- _Exercise directions_
If a line of the material contains "jumatate", copy it.

- _Information_
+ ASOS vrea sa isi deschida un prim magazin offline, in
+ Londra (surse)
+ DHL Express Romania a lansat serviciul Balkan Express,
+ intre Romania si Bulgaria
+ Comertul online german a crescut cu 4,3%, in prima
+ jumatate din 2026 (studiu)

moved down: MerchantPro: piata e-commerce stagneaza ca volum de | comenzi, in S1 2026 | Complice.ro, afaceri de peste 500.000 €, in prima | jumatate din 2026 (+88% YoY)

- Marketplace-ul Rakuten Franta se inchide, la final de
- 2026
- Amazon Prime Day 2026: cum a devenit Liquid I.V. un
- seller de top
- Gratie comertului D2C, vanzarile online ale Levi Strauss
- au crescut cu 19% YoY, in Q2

==

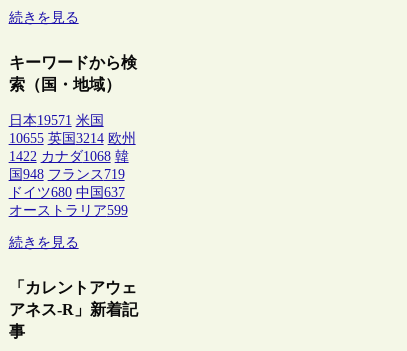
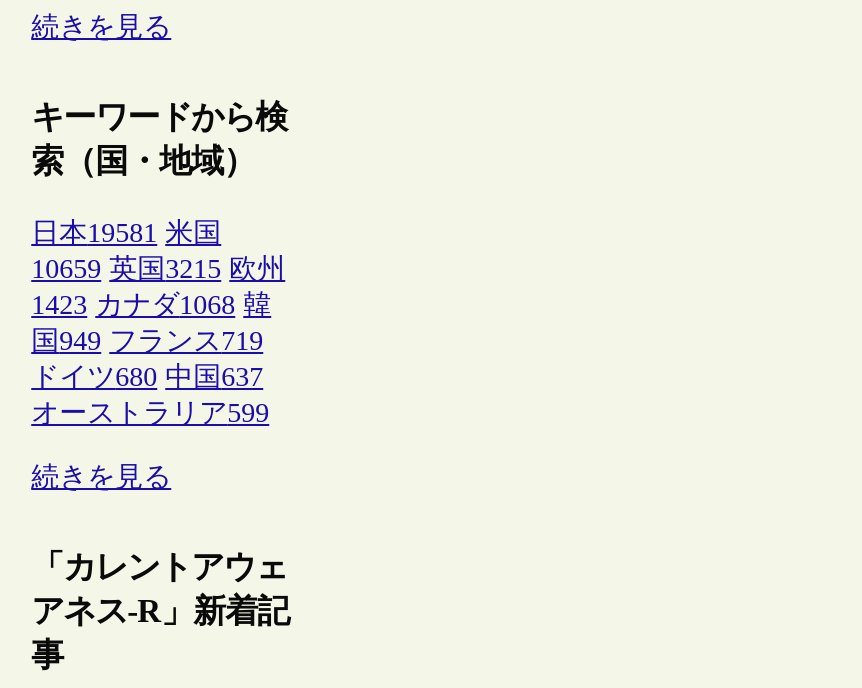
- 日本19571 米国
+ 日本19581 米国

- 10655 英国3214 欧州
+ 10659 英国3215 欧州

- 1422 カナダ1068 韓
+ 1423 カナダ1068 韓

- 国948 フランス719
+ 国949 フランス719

* * *

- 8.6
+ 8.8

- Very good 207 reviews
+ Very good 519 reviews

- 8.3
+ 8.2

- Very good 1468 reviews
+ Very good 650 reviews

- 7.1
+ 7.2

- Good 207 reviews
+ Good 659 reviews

- _Solved problem_
+ jumatate din 2026 (studiu)
moved down: MerchantPro: piata e-commerce stagneaza ca volum de | comenzi, in S1 2026 | Complice.ro, afaceri de peste 500.000 €, in prima | jumatate din 2026 (+88% YoY)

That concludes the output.